Paper No. 7
Presentation Time: 1:30 PM-4:30 PM
CENTENNIAL-INTERDECADAL CLIMATIC CHANGES IN THE OKHOTSK SEA DURING HOLOCENE: RESULTS FROM POLLEN ANALYSIS AND GEOCHEMICAL PROXY RECORDS
Our recent work in the Sea of Okhotsk reveals records of millenial to interdecadal cyclic climatic changes in this subarctic NW-Pacific marginal sea and the adjacent Amur river drainage basin. The Amur watershed undergoes exteme seasonal as well as longer term climatic changes. Within this area the humid SE-Asia monsoon regime in summer is contrasted by cold, dry continental climate from NE-Siberia in wintertime. These two patterns show considerable variability in both strength and lateral extent on multifaceted timescales. Thus this region seems crucial for our comprehension of complex changes and shifts of atmospheric and oceanographic systems in the Far East and western North Pacific region. We recovered a suite of gravity cores from water depths between 650 m and 1000 m off the E Sakhalin continental margin. There, biosiliceous primary productivity and considerably high terrigenous sediment supply by the Amur river drainage system are main contributors to a depositional environment that leads to sedimentation rates between 30 and 120 cm/kyr. Our present age models consist of AMS radiocarbon control points from planktic foraminifera and benthic shell fragments as well as correlations of magnetic susceptibility values to existing reference records. Thus, to date, our investigations gain an average temporal resolution of 50-200 years between discrete samples for the Holocene. Based on a multiproxy approach, we use colour-scan values as well as content and accumulation rates of biogenic opal as a proxy for primary productivity while trace and minor and element distributions in the terrigenous fraction serve as indicator for riverine sediment supply.
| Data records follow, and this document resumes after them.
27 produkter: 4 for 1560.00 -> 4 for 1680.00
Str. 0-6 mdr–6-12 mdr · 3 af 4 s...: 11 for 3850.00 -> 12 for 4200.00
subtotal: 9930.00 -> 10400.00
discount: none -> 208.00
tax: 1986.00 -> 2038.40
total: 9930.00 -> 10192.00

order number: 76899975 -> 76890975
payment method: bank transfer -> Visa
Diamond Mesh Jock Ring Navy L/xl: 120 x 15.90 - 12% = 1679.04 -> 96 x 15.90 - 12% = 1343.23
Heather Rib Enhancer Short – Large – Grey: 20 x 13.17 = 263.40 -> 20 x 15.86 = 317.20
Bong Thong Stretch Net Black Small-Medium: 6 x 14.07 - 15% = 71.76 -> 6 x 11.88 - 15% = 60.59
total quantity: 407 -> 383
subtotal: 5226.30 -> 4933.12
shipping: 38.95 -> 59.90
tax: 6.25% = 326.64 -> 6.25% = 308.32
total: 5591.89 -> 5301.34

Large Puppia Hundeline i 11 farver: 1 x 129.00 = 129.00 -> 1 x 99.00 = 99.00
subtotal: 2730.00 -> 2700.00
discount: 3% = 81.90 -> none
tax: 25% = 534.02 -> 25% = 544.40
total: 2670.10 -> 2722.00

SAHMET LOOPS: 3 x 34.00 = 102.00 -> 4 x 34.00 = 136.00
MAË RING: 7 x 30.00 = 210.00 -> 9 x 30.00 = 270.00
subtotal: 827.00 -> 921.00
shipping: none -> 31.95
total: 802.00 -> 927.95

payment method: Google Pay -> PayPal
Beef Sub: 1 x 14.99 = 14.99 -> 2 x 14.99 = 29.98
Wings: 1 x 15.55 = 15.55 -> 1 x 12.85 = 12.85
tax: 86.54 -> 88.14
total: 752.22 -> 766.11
While these datasets provide high-resolution records, stable isotope data of benthic and planktic foraminifera supplement our results on a coarser temporal scale. Our results show high frequency oscillations in Amur river discharge and biogenic productivity that can be correlated to other regional records and also to oxygen isotope records of the Greenland GISP II ice core record. Beneath major deglaciation incidents like Younger Dryas or Terminations Ib and Ic, we also feel confident to recognize significant short-term events like the onset of the Preboreal, the Holocene climatic optimum and the subsequent Late Holocene Cooling with the Medieval Warm Period or the Little Ice Age.